One sign of dehydration is darkening of the urine, produced in small amounts. An adequate intake of fluids keeps the urine light in color. Also, alcohol in all forms tends to increase fluid loss from the body, increasing the risk of dehydration.

Step 3: Nutrition. A well-balanced diet supplies essential protein, calories, vitamins and minerals to allow us to tolerate high heat. Small, frequent meals with plenty of fresh fruits, vegetables, dairy products and poultry will result in safe potassium levels for heart and muscle activity.

Step 4: Wear protective clothing and sunscreen when in the sun. A sunburn adds to the difficulty of transferring heat from the body, so use SPF 30 sunscreen on all exposed skin surfaces. Light-colored, loose-fitting, lightweight clothing reduces sun exposure to the skin and allows more heat loss than dark, tight clothing. A wide-brimmed, open-weave hat helps to keep the head cool.

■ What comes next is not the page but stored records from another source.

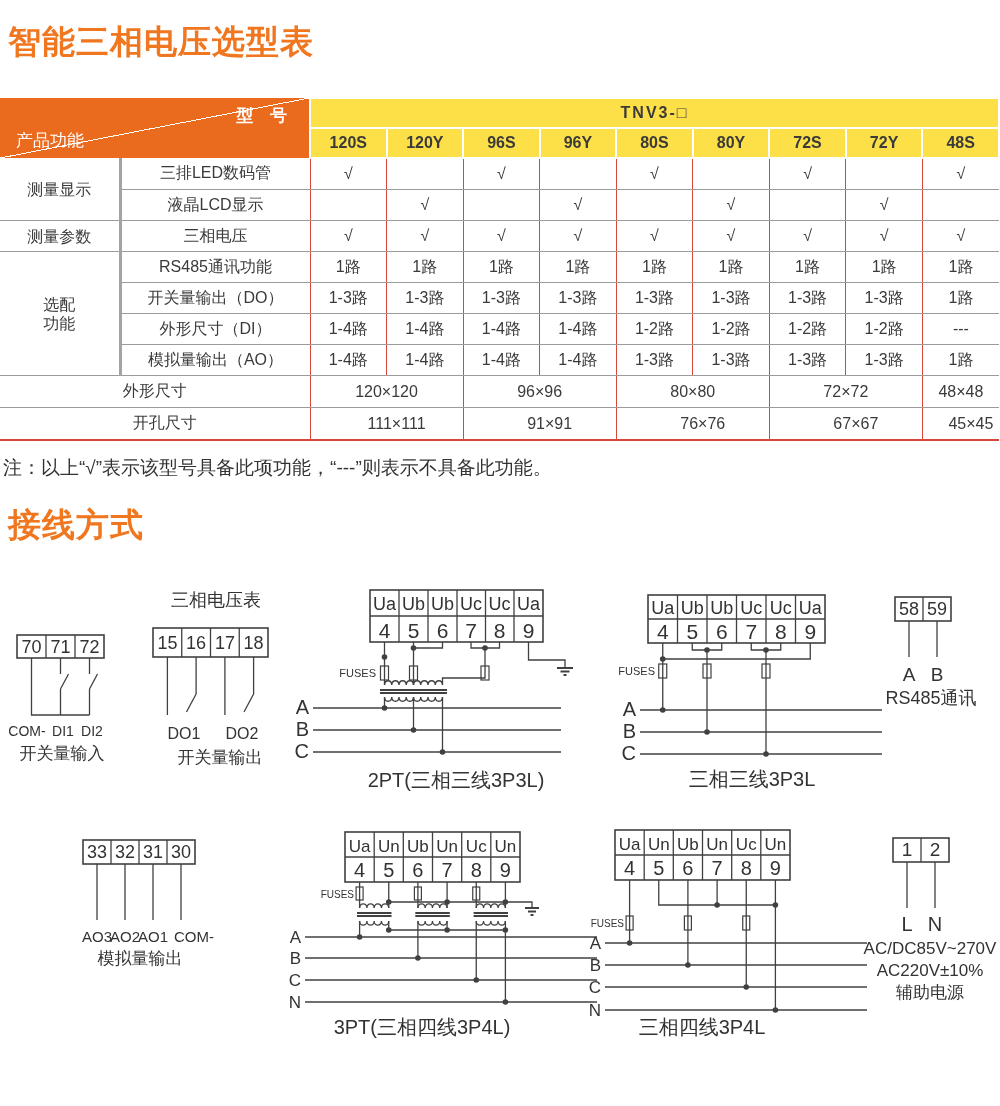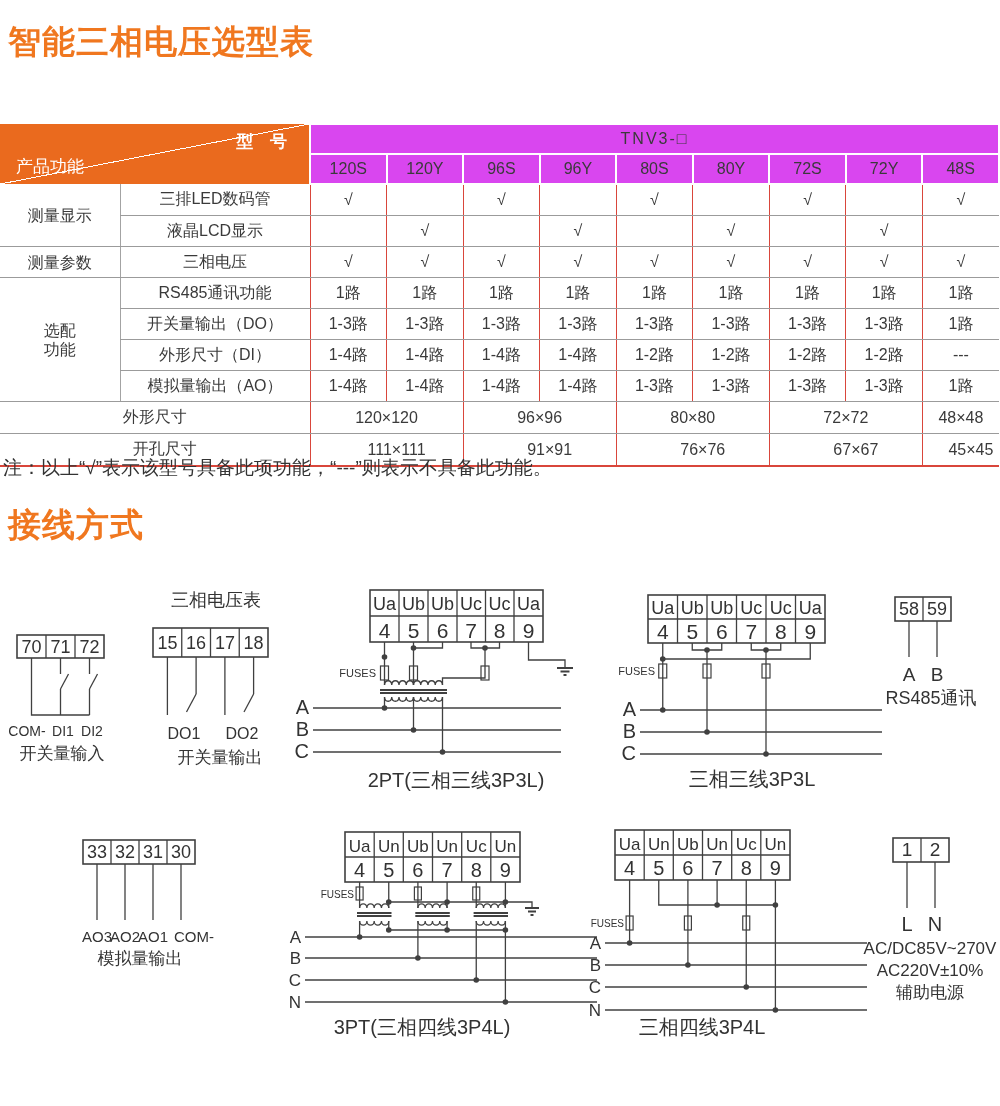--- a/index.html
+++ b/index.html
@@ -2,33 +2,33 @@
 <html><head>
 <meta charset="utf-8">
 <style>
   html,body{margin:0;padding:0;}
   body{width:1000px;height:1106px;position:relative;background:#fff;
        font-family:"Liberation Sans","DejaVu Sans",sans-serif;color:#333;overflow:hidden;}
   .title{position:absolute;left:8px;font-size:33px;font-weight:bold;color:#F0771F;letter-spacing:1px;}
   #title1{top:20px;}
   #title2{top:503px;}
   
-  .tblwrap{position:absolute;left:0;top:97px;width:1000px;margin-top:26px;}
+  .tblwrap{position:absolute;left:0;top:97px;width:1000px;}
   table.sel{border-collapse:collapse;table-layout:fixed;width:1000px;}
   table.sel td{padding:0;font-size:16px;color:#3a3a3a;text-align:center;vertical-align:middle;}
-  td.hd{background:#d946ef;color:#fff;font-weight:normal;border:2px solid #fff;font-size:17px;}
+  td.hd{background:#fde047;color:#fff;font-weight:bold;border:2px solid #fff;font-size:17px;}
   td.series{height:28px;font-size:19px;letter-spacing:2px;}
   td.model{height:28px;}
   td.corner{position:relative;background:
      linear-gradient(to bottom right,#EA6A1E 49.6%,#fff 49.6%,#fff 50.45%,#EA6A1E 50.45%);}
   .corner-top{position:absolute;top:6px;right:16px;letter-spacing:6px;}
   .corner-bottom{position:absolute;bottom:6px;left:16px;}
   td.grp,td.feat,td.val,td.szlabel,td.szval{height:30px;border-bottom:1px solid #9b9b9b;background:#fff;}
   td.grp{white-space:pre-line;line-height:19px;}
-  td.feat{text-align:left;padding-left:18px;border-left:1px solid #a3a3a3;}
+  td.feat{text-align:left;padding-left:18px;border-left:3px solid #a3a3a3;}
   td.val,td.szval{border-left:1px solid #D9463B;}
   td.szlabel,td.szval{height:31px;}
   tr.lastrow td{border-bottom:2px solid #D9463B;padding-left:20px;}
   .chk{font-size:17px;}
   .note{position:absolute;left:3px;top:455px;font-size:19px;color:#333;}
   
   svg{position:absolute;overflow:visible;}
   svg .w{stroke:#404040;stroke-width:1.3;fill:none;}
   svg .thick{stroke-width:2;}
   svg .box{stroke:#404040;stroke-width:1.6;fill:#fff;}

Step 5: Watch for early signs and symptoms of heat illness. Headaches, dizziness, feeling faint, confusion, slowed speech or reflexes, unusual irritability, lack of concentration, hot and dry skin and/or mucous membranes, and dark urine are all warnings that the heat may be getting to you.

Step 6: Stop, rest and cool off. If any of these signs or symptoms develop, don’t take chances. Get out of the heat and into a cool place immediately. At high temperatures and even moderately elevated humidity (95 degrees+, 55 percent+) fans have limited effectiveness for cooling, and at extreme levels (100 degrees+, 45 percent+) may even be counterproductive. Get into an air-conditioned space, and get medical attention if symptoms do not resolve quickly.

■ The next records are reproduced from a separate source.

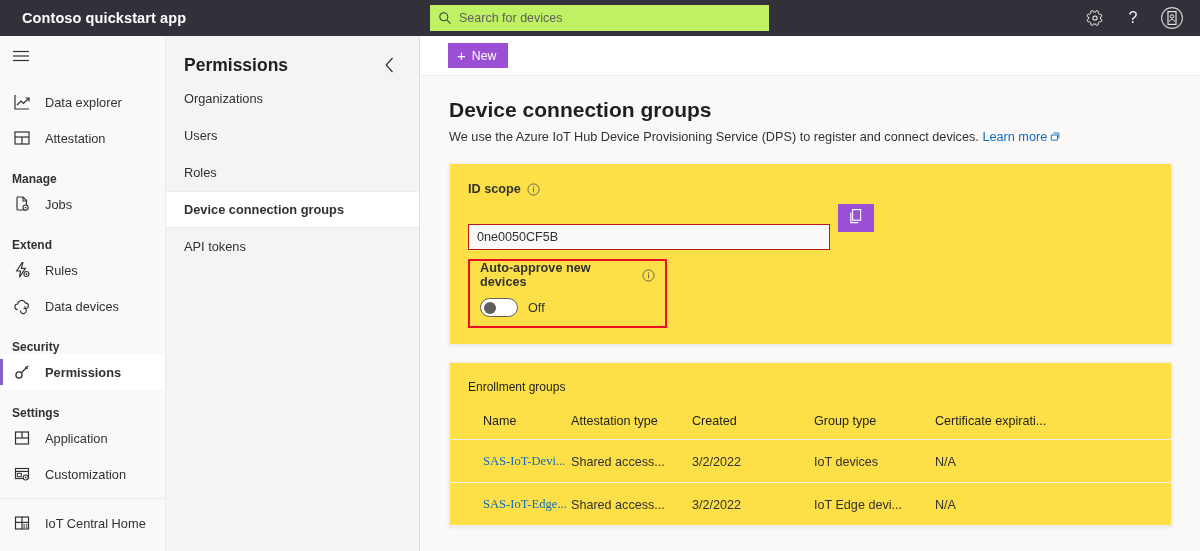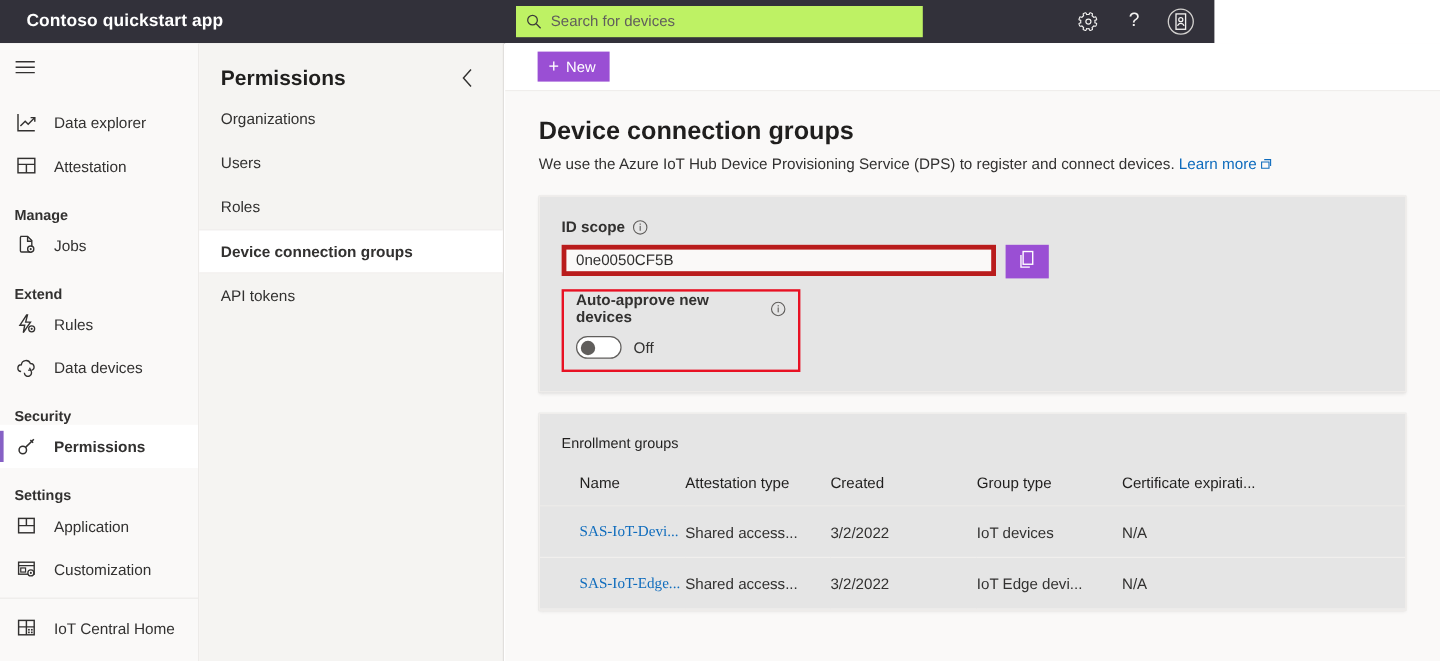--- a/index.html
+++ b/index.html
@@ -6,21 +6,21 @@
   html, body {
     width: 1200px; height: 551px;
     font-family: "Liberation Sans", sans-serif;
     background: #ffffff;
     overflow: hidden;
   }
   .app { position: relative; width: 1200px; height: 551px; }
 
   
   .topbar {
-    position: absolute; left: 0; top: 0; width: 1012px; height: 36px;
+    position: absolute; left: 0; top: 0; width: 1200px; height: 36px;
     background: #32313a; display: flex; align-items: center;
   }
   .app-title {
     color: #ffffff; font-size: 14.5px; font-weight: 600;
     margin-left: 22px; letter-spacing: .1px; white-space: nowrap;
   }
   .search-wrap {
     position: absolute; left: 430px; top: 5px; width: 339px; height: 26px;
     background: #bef264; display: flex; align-items: center; padding: 0 8px;
   }
@@ -110,36 +110,36 @@
 
   .content { padding: 22px 28px 0 28px; }
   .page-title { font-size: 21px; font-weight: 600; color: #201f1e; letter-spacing: 0; }
   .page-sub {
     margin-top: 7px; font-size: 12.7px; color: #323130; line-height: 16px;
   }
   .page-sub a { color: #0f6cbd; text-decoration: none; }
   .ext-icon { display: inline-block; vertical-align: -1px; margin-left: 3px; }
 
   .card {
-    background: #e5e5e5; border: 1px solid #f0eeec;
+    background: #fde047; border: 1px solid #f0eeec;
     box-shadow: 0 1.2px 3px rgba(0,0,0,.10), 0 .3px .9px rgba(0,0,0,.07);
     margin-top: 17px;
   }
   .card-pad { padding: 18px 18px 16px 18px; }
 
   .field-label {
     font-size: 12.7px; font-weight: 700; color: #323130;
     display: flex; align-items: center; gap: 6px;
   }
   .info-icon { width: 13px; height: 13px; display: inline-block; cursor: pointer; }
   .idscope-row { display: flex; align-items: flex-start; gap: 8px; margin-top: 8px; }
   .idscope-input {
-    width: 362px; height: 26px; border: 4px solid #b91c1c; background: #faf9f8;
+    width: 362px; height: 26px; border: 1px solid #b91c1c; background: #faf9f8;
     font-family: "Liberation Sans", sans-serif; font-size: 12.6px; color: #323130;
-    padding: 0 8px; outline: none;
+    padding: 0 8px; outline: none; margin-top: 20px;
   }
   .copy-btn {
     width: 36px; height: 28px; background: #9a4fd4; border: none;
     display: flex; align-items: center; justify-content: center; cursor: pointer;
   }
 
   .approve-box {
     margin-top: 9px; border: 2px solid #e81123; padding: 0 10px 9px 10px;
     width: 199px;
   }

You can become conditioned for activity in periods of high temperature and humidity, but it requires at least 60-90 minutes per day of moderate activity in the heat for two weeks. You cannot rush the process. No one is immune to heat illness. It also appears that once you have had a heat-related illness, these problems are more likely to occur in you again.

(The Six Steps above are adapted from the S.C. Agromedicine Program brochure on heat illness, written by Dr. Simpson and the late Dr. Stanley H. Schuman.)

Bert Keller and Bill Simpson write the occasional column, “Aging for Amateurs.” Keller, a retired minister and bioethicist, wrote this installment. Comments, questions and suggestions are welcome at agingforamateurs@gmail.com.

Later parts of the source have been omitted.